My girl, Megan Mcardle, an economics writer with an IT background, raises a few technical issues regarding the exchanges that will soon make it as easy to buy healthcare as it is to order a book on Amazon:
People tend to think that computers doing things they couldn’t do must be very smart and advanced, while computers doing things they can easily imagine -- like making a Travelocity-style website for health insurance -- must be basically pretty simple. After all, any clerk or insurance agent with the right security clearances could do basically what the exchanges were supposed to do, minus one shiny interface. So why would it take longer than three years? Startups build websites in a few months!
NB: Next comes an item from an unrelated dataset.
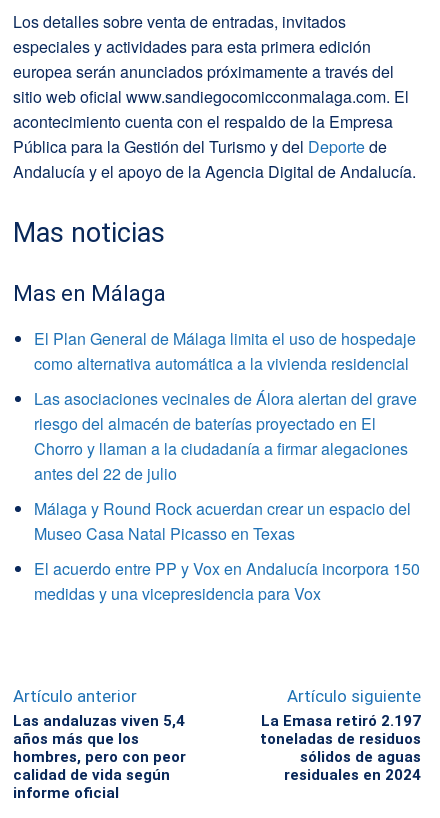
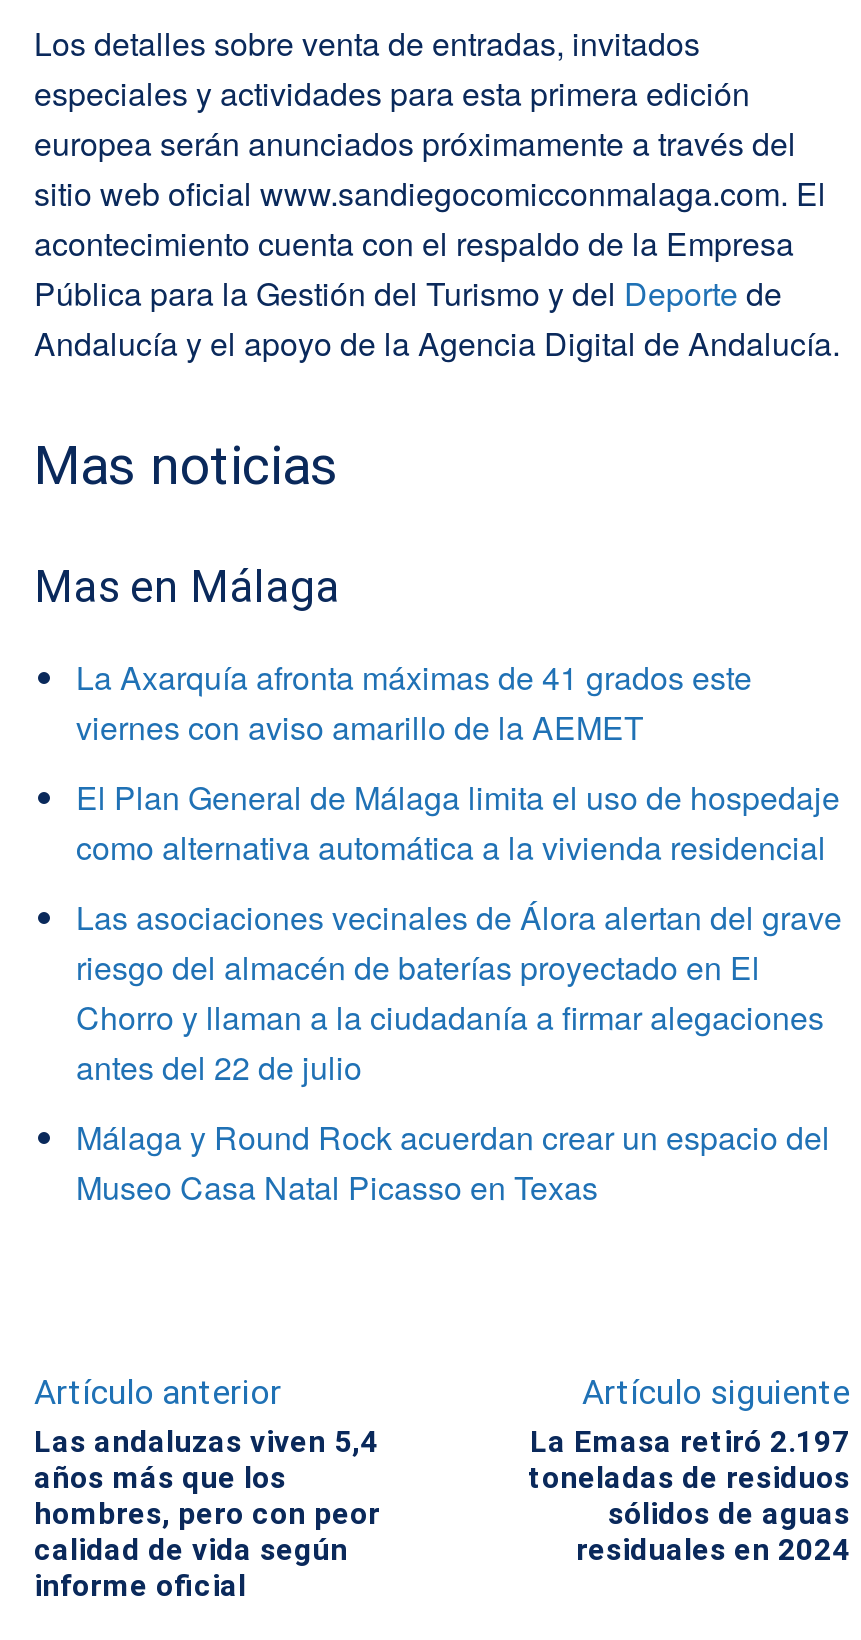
+ La Axarquía afronta máximas de 41 grados este
+ viernes con aviso amarillo de la AEMET

moved down: El Plan General de Málaga limita el uso de hospedaje | como alternativa automática a la vivienda residencial | Las asociaciones vecinales de Álora alertan del grave | riesgo del almacén de baterías proyectado en El | Chorro y llaman a la ciudadanía a firmar alegaciones | antes del 22 de julio | Málaga y Round Rock acuerdan crear un espacio del | Museo Casa Natal Picasso en Texas

- El acuerdo entre PP y Vox en Andalucía incorpora 150
- medidas y una vicepresidencia para Vox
But as any developer will tell you, it’s more likely to be the opposite. Teaching a computer to calculate a ballistic trajectory, which is something that people have difficulty doing quickly, is pretty easy; that’s why NASA could launch the Apollo 13 missions with computers much less powerful than your laptop. But it’s really hard to teach a computer to recognize faces, which is something that you do instantly, hundreds of times a day, without thinking about it. Computers are incredibly specific -- every little thing has to be broken down for them just so. Moreover, when you’re trying to put different computers together, all those very specific instructions begin to clash. Suddenly you realize that one computer thinks that dogs are an example of “pets” and one computer thinks that dogs are an example of “animals” and how do you get them to talk about dogs without accidentally telling one computer that a crocodile is a pet?
As someone who has worked on a slew of failed integration projects over the last 25 years (with a few, small victories scattered here and there), this rings awfully familiar. I said before the election that the President deserves a chance to implement his signature piece of legislation. I hope he knows what he's doing.